El ser humano es un ser de valores no porque los crea, sino porque están implícitos en él. Por ello, se juzga la conducta, se define y se estructura todo un sistema incluyendo tribunales, donde se decide si una conducta es más correcta que otra; esto no se podría concebir si no se tiene claridad que solo el ser humano puede elegir y decidir por su propia conciencia, esa conciencia le eleva por encima de la mediocridad y lo nivela en el mundo de los valores que indefectiblemente son su propio mundo.
Y es que no todo es igual. Esa concepción moderna de la igualdad y la relatividad que ha inundado nuestras sociedades y concepción del mundo no puede ni debe aceptarse, porque el ser humano, a diferencia de los demás seres vivos, solo si se erige de la inmediatez de los sentidos y las pasiones es como puede alcanzar estadios más excelsos de verdad y de paz.
Es necesario, pues, luchar contra ese engendramiento conceptual de que da lo mismo lo justo que lo injusto, que la verdad es relativa, cuando en realidad se están refiriendo a las ideas y preconceptos los que son relativos; si la verdad fuera relativa, entonces ningún principio lógico tendría sentido, y por lo cual todo nuestro sistema de creencias, vivencias y fe careciera de motivo para ser aceptado. Ya lo decía el maestro Albert Camus: «El ser humano es la única criatura que se niega a ser quien es». Por ello los falsos progresistas insisten en una cultura sin análisis valorativo y solo sensitivo.
Esa procreación de intereses globales, de hacer ver que las sociedades deben ser diversas pero homogéneas en la diversidad, es indudablemente hipócrita, puesto que se contradice en sí misma bajo cualquier criterio lógico y conceptual. Empero, para contrarrestar esta inmunda concepción del mundo y el ser humano, es necesario volver a poner en la palestra de la discusión social la inferencia valorativa, que el ser humano es por su inteligencia y libertad el único capaz de configurar en su entorno mediato e inmediato un sistema de valores que permitan la armonía social.

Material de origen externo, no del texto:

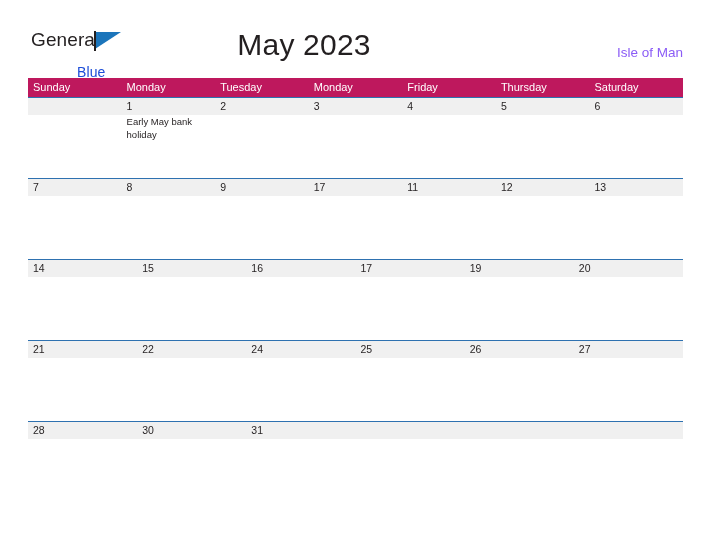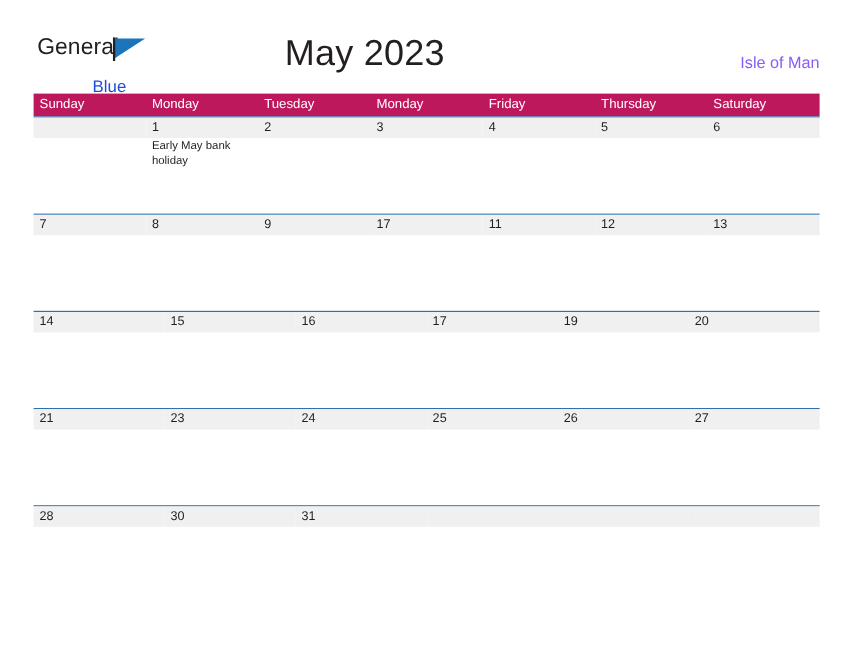"22" div.day-cell { html: none -> <div> <div></div> <div>22</div> </div> }
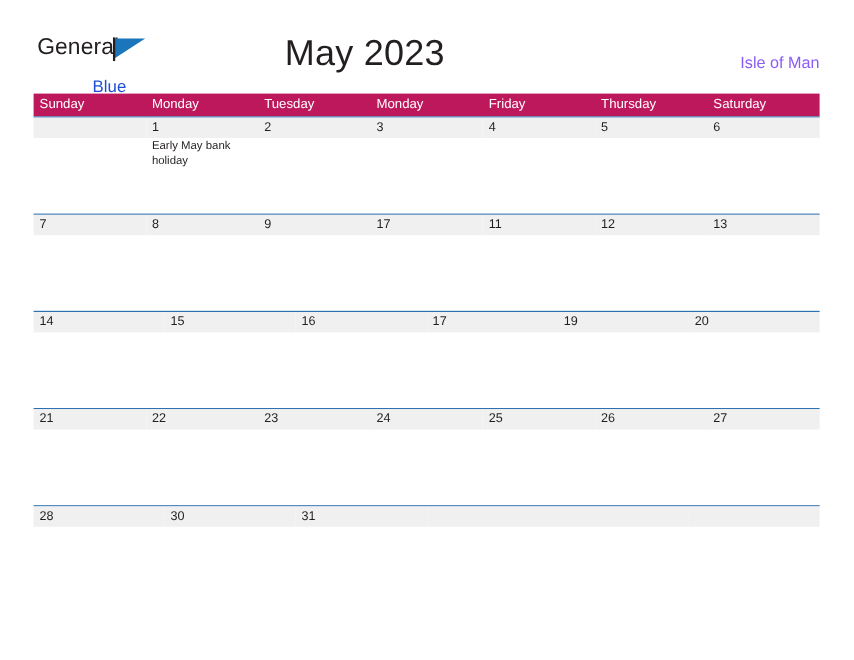"23" div.day-cell { html: <div> <div></div> <div>23</div> </div> -> none }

Por ende, la libertad y la igualdad de la que tanto se aprecia hoy —más como moda que como estilo real de vida— no debe separarse de su verdadera acepción, y por tal, combatir existencialmente con la cultura del relativismo moral, social y cultural no porque se crea que todos debamos estar homogenizados, sino por el contrario, porque la igualdad debe estipularse según la concepción de la desigualdad también, pues así como no es igual lo justo o lo injusto, entonces tampoco debe ser igual lo desigual, aunque esto sea visto por los progresistas falsos como una concepción retrógrada.
De tal manera, las exigencias éticas deben volverse a plantear en todos los estadios de la vida humana y la cotidianidad social, ya que, tal como expresó el maestro Ortega y Gasset: «Los valores existen solo para los seres dotados de facultad estimativa». Pues bien, es necesario e imperante que las nuevas autoridades mundiales y, en el caso nuestro, de El Salvador consideren seriamente hacer una valoración seria y consciente sobre los valores en la cotidianidad y hacia dónde se quiere llevar la educación, la salud y la sociedad, desde una perspectiva más humanizante, valorativa y existencialmente más lógica y plena.
Ojalá El Salvador no se deje influenciar por la moda de la relatividad y se mantenga firme en un real progreso no de fantasía, sino de una profunda renovación de cómo se hacen las cosas, pero, claro, para esto se necesita más que nunca la capacidad de valorar y de estimar lo que ha de ser justo e injusto en nuestra sociedad, permitiendo con esto un peregrinaje histórico donde se construya por fin una historia contada por la misma población y no por las cúpulas económicas y políticas que hasta hoy escribieron el cuento de hadas en el que nos quisieron mantener por décadas.